What is the range of voltages generated by the thermopile? Were anything like R1 through R4 in the original circuit?

I can't yet answer your question fully. I measured the voltages at the pins of the sensor before de-soldering it: at pin one, v+, I got 0.739, at pin two, I got 0.2 volts; this varied continually between 0.0 v and about 0.2 v every couple of seconds or less on my cheap DVM; on pin three, v-, I got 0.69, and on the case/gnd lead, pin four, I got 2.36 v., all relative to the closest thing I could identify on the PCB as a ground. Except for pin two, which I assume is the internal temp compensation thermistor, all other voltages were rock steady as far as I could tell. The original unit uses a single 2032 3V coin battery. I could not really tell what "mode" the unit was in b/c I had to dismantle the LCD readout in order to access the thermopile leads, but I tried stepping the mode switch several times and nothing changed at the pins while I did so.

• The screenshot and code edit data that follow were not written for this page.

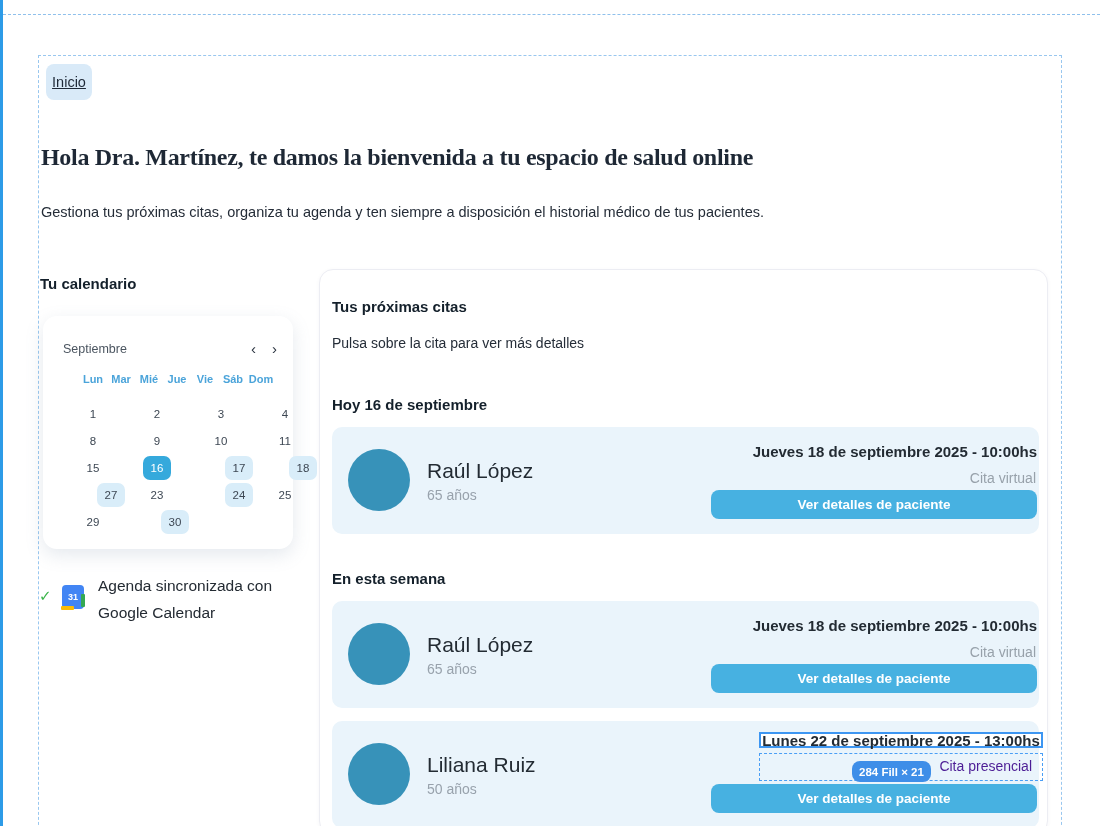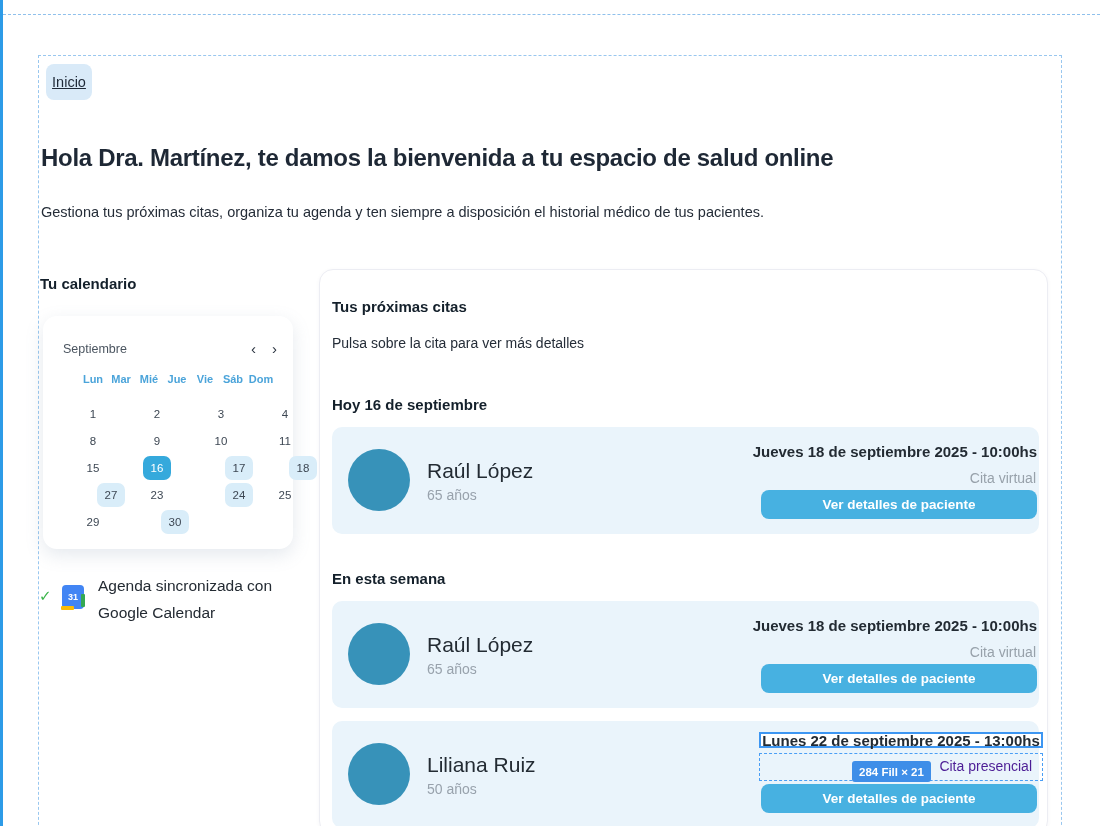"Hola Dra. Martínez, te damos" .h1 { font-family: none -> Liberation Serif, serif }
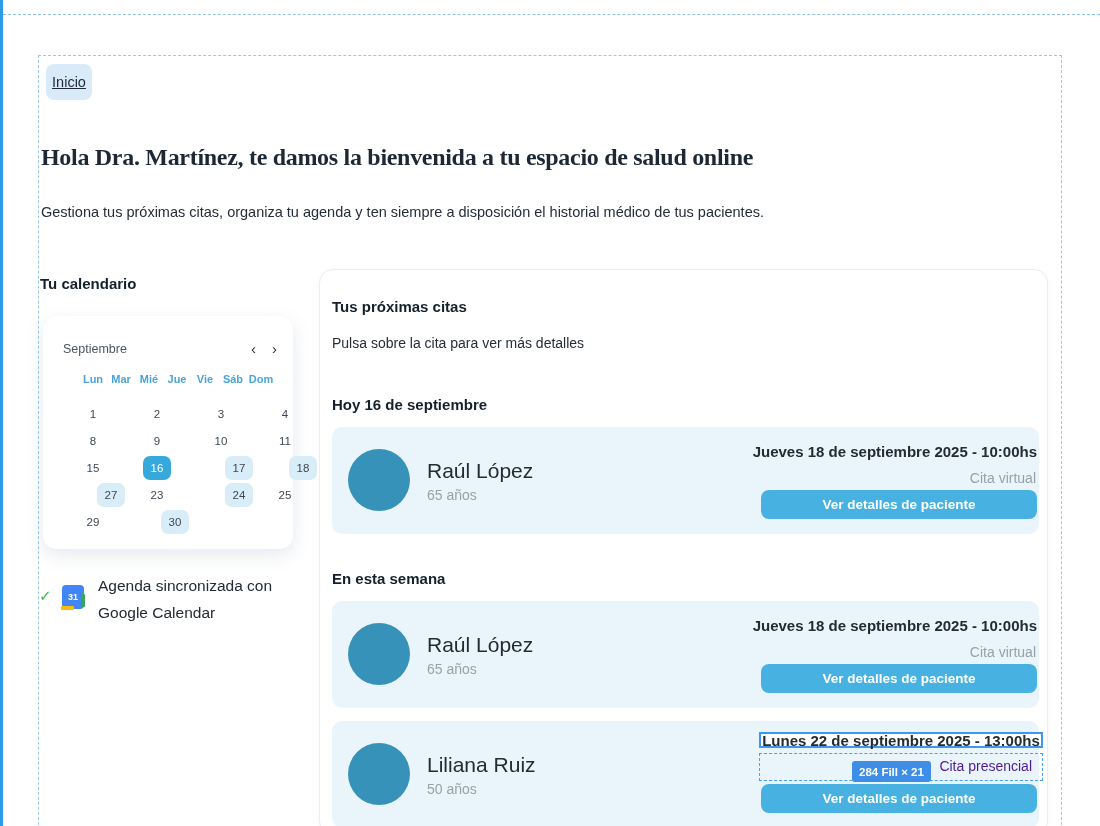"Ver detalles de paciente" .pbtn { width: 276px -> 326px }
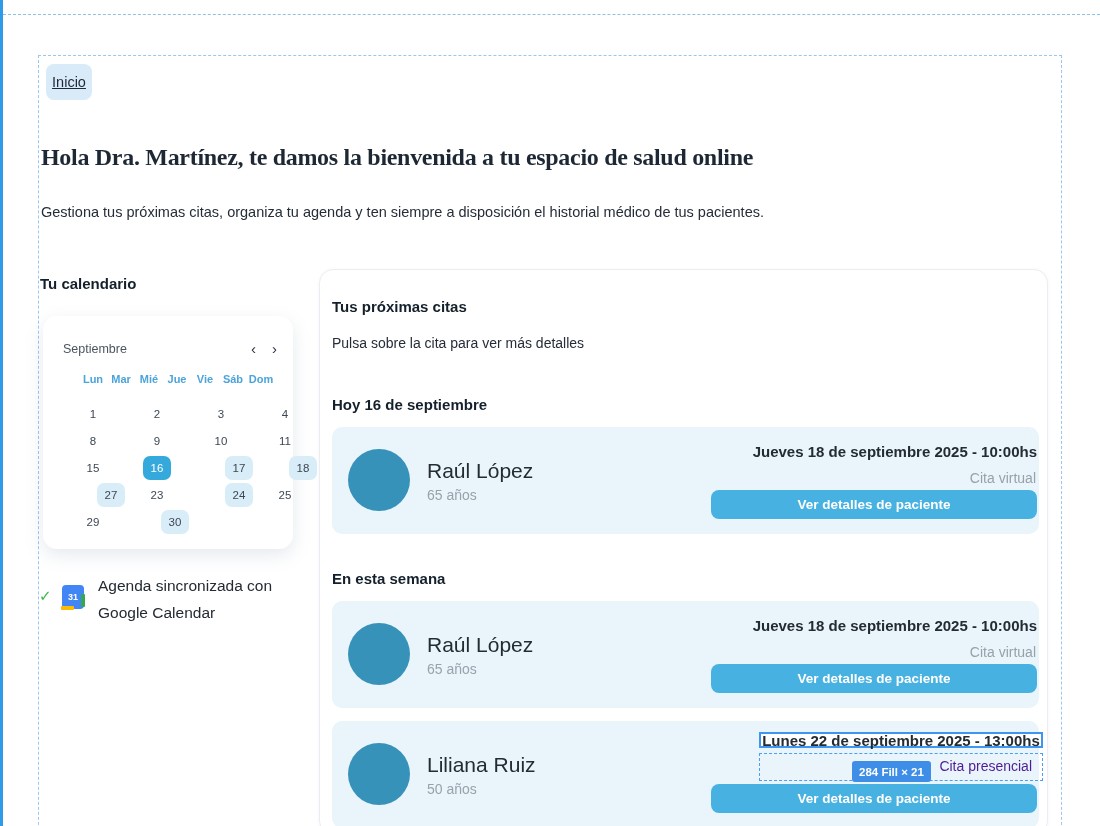"284 Fill × 21" .measure-badge { border-radius: 3px -> 8px }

As for R1 through R4, good question, but it's nearly impossible to trace or even visualize any discrete components on the tiny PCB.

Regards,

Les
 
ProfiLab can make a GUI and program it simple using signal processing blocks, It can interface to all sorts of hardware from COM ports to MIDI
 
ProfiLab can make a GUI and program it simple using signal processing blocks, It can interface to all sorts of hardware from COM ports to MIDI

. . .and is Windows-only, so DoctorLes would need to run it under wine or a vm on his Linux laptop.

TCL/Tk is a good choice, but there are also scads of other scripting languages which can do the same thing: PHP, Python, perl, really just about anything. Screenlets offers a framework built on Python and GTK+ which makes creating simple mini-applications stupidly easy.